5) Negotiated a compromise objective: composite ranker optimizing dwell time subject to fairness constraints.
- Result:
- Experiment: Variant improved dwell time by +6% and 7-day retention by +0.8pp (p < 0.05), creator Gini unchanged, p95 latency flat.
- Business impact: DAU +2%, estimated +$350K/month incremental revenue from downstream ad impressions.
- Process: Team adopted the success-metrics template and guardrail review for future launches.
Why this works:
- Shows product sense (trade-offs), influence (framed decision, created alignment), and rigor (metrics, power, guardrails). It ties actions to user and business outcomes.
---
## Quantification and Light Math (handy to mention)
- Proportions MDE sample size (per arm):
n ≈ 2 × (Z_{1−α/2} + Z_{power})^2 × p(1−p) / Δ^2
Example: baseline 7-day retention p = 0.40, target uplift Δ = 0.008 (0.8pp), α = 0.05, power = 0.8 ⇒ n ≈ 2 × (1.96 + 0.84)^2 × 0.4×0.6 / 0.008^2 ≈ 2 × 7.84 × 0.24 / 6.4e−5 ≈ 58,800 users per arm.
- Composite objective example: maximize dwell subject to fairness guardrail Gini ≤ baseline.
Use these briefly to justify experimental design and earn credibility.
---
## What Good Looks Like
- Clear ownership language: I led, I defined, I aligned, I built, I decided with the team.
- Metrics everywhere: percent changes, p-values/CI, concrete time horizons.
- Business linkage: DAU/WAU, retention, revenue/ARPU, safety/fairness.
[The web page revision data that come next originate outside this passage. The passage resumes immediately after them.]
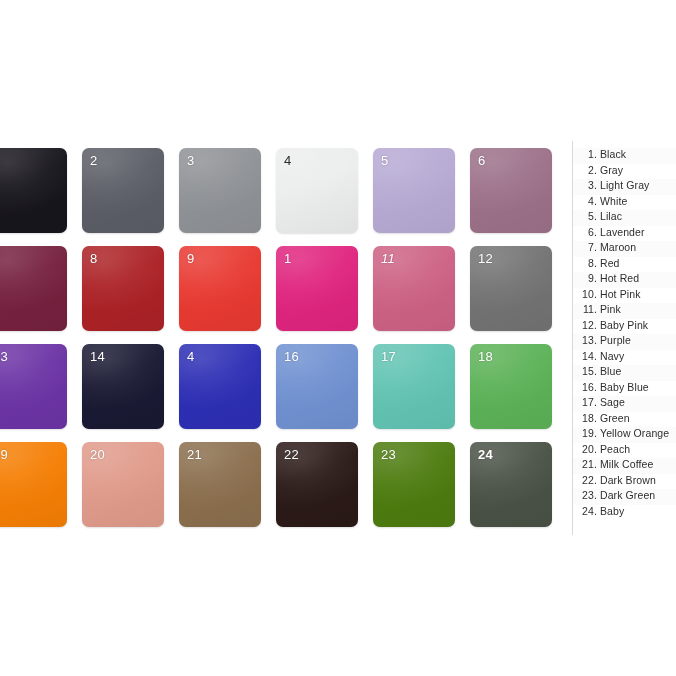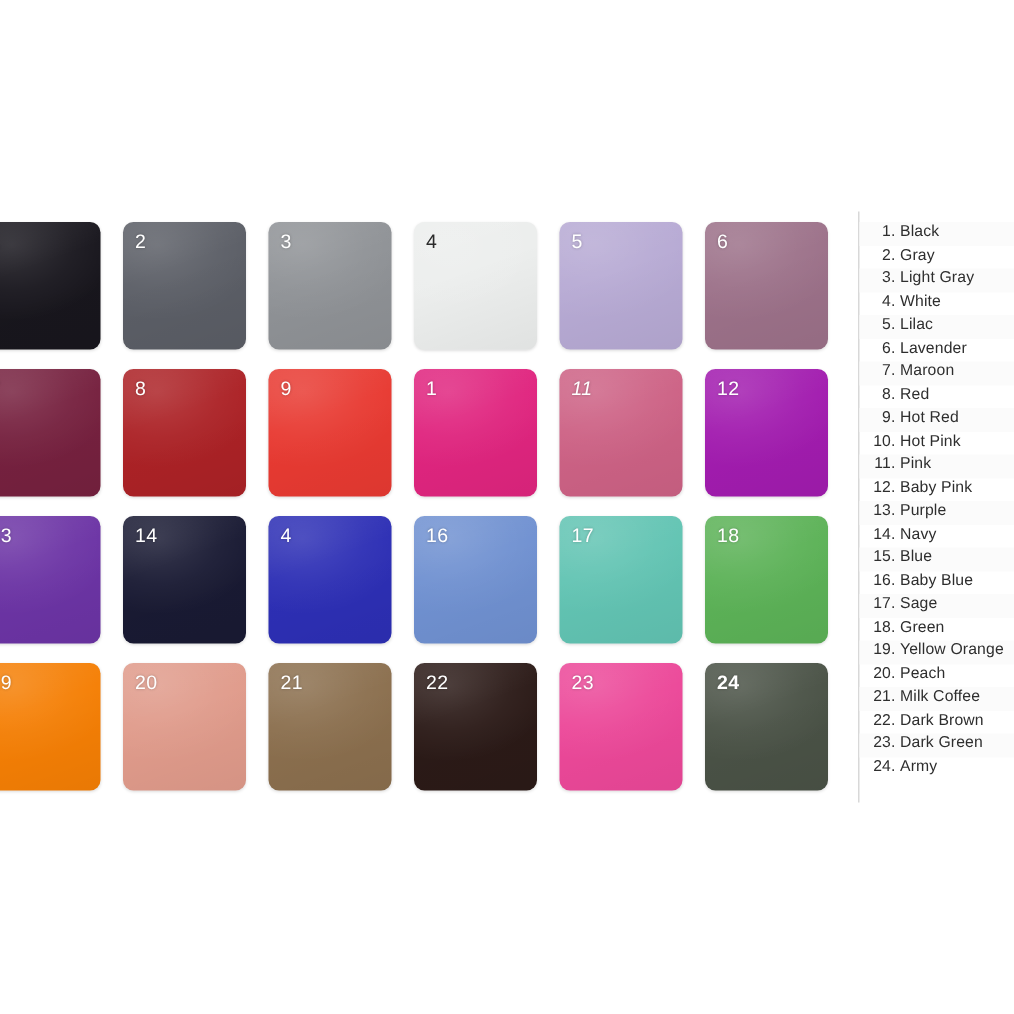--- a/index.html
+++ b/index.html
@@ -124,21 +124,21 @@
     </div>
     <div class="swatch" title="Hot Red" style="background: rgb(232, 58, 50);">
       <span class="swatch-number">9</span>
     </div>
     <div class="swatch" title="Hot Pink" style="background: rgb(224, 37, 127);">
       <span class="swatch-number">1</span>
     </div>
     <div class="swatch" title="Pink" style="background: rgb(205, 98, 133); font-style: italic;">
       <span class="swatch-number">11</span>
     </div>
-    <div class="swatch" title="Baby Pink" style="background: #a21caf;">
+    <div class="swatch" title="Baby Pink" style="background: #737373;">
       <span class="swatch-number">12</span>
     </div>
     <div class="swatch" title="Purple" style="background: rgb(108, 52, 165);">
       <span class="swatch-number">13</span>
     </div>
     <div class="swatch" title="Navy" style="background: rgb(25, 26, 51);">
       <span class="swatch-number">14</span>
     </div>
     <div class="swatch" title="Blue" style="background: rgb(45, 47, 181);">
       <span class="swatch-number">4</span>
@@ -157,21 +157,21 @@
     </div>
     <div class="swatch" title="Peach" style="background: rgb(224, 155, 139);">
       <span class="swatch-number">20</span>
     </div>
     <div class="swatch" title="Milk Coffee" style="background: rgb(139, 111, 78); text-align: center;">
       <span class="swatch-number">21</span>
     </div>
     <div class="swatch" title="Dark Brown" style="background: rgb(43, 26, 23);">
       <span class="swatch-number">22</span>
     </div>
-    <div class="swatch" title="Dark Green" style="background: #ec4899; text-align: right;">
+    <div class="swatch" title="Dark Green" style="background: #4d7c0f; text-align: right;">
       <span class="swatch-number">23</span>
     </div>
     <div class="swatch" title="Army" style="background: rgb(74, 82, 70); font-weight: bold;">
       <span class="swatch-number">24</span>
     </div>
   </div>
 
 <div id="legend-panel">
     <div class="legend-row">
       <span class="legend-index">1.</span>
@@ -260,15 +260,15 @@
     <div class="legend-row">
       <span class="legend-index">22.</span>
       <span class="legend-label">Dark Brown</span>
     </div>
     <div class="legend-row">
       <span class="legend-index">23.</span>
       <span class="legend-label">Dark Green</span>
     </div>
     <div class="legend-row">
       <span class="legend-index">24.</span>
-      <span class="legend-label">Army</span>
+      <span class="legend-label">Baby</span>
     </div>
   </div>
 
 </body></html>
- Influence mechanics: data visualization, pre-reads/1-pagers, success criteria, stakeholder-specific framing.
Common pitfalls:
- We-only language that obscures your role.
- No numbers or vague impact.
- Over-indexing on model details without user/business outcomes.
- Ignoring guardrails (latency, unsubscribes, fairness, privacy).
---
## Customizable Templates
Tell me about yourself (fill-in):
- Now: I’m a product data scientist focused on [area: growth/engagement/monetization/safety]. I work with [PM/Eng/Design/Marketing] to [define metrics, run experiments, ship data-informed features].
- Past: Notably, I [project] that led to [metric +%/pp] and [project] that achieved [metric +%/pp].
- Future: I’m excited to apply [experimentation/ML/causal inference/product sense] to scale [user/business goal] in this role.
Influence STAR (fill-in):
- Situation/Task: We planned to [initiative] with risks to [risk]. I needed to align the team on [goal] without formal authority.
- Action: I [defined metrics], [ran analysis/backtest], [power/MDE], [pre-read/meeting], [dashboard/guardrails], [negotiated trade-offs].
- Result: We achieved [metric impact], protected [guardrail], and delivered [business outcome]. We adopted [process artifact] team-wide.
---
## Final Check
- Is your story 2–3 minutes, with 2–3 key metrics and a clear Result?
- Did you make your influence mechanisms explicit (what you did to align others)?
- Did you connect outcomes to user value and business goals?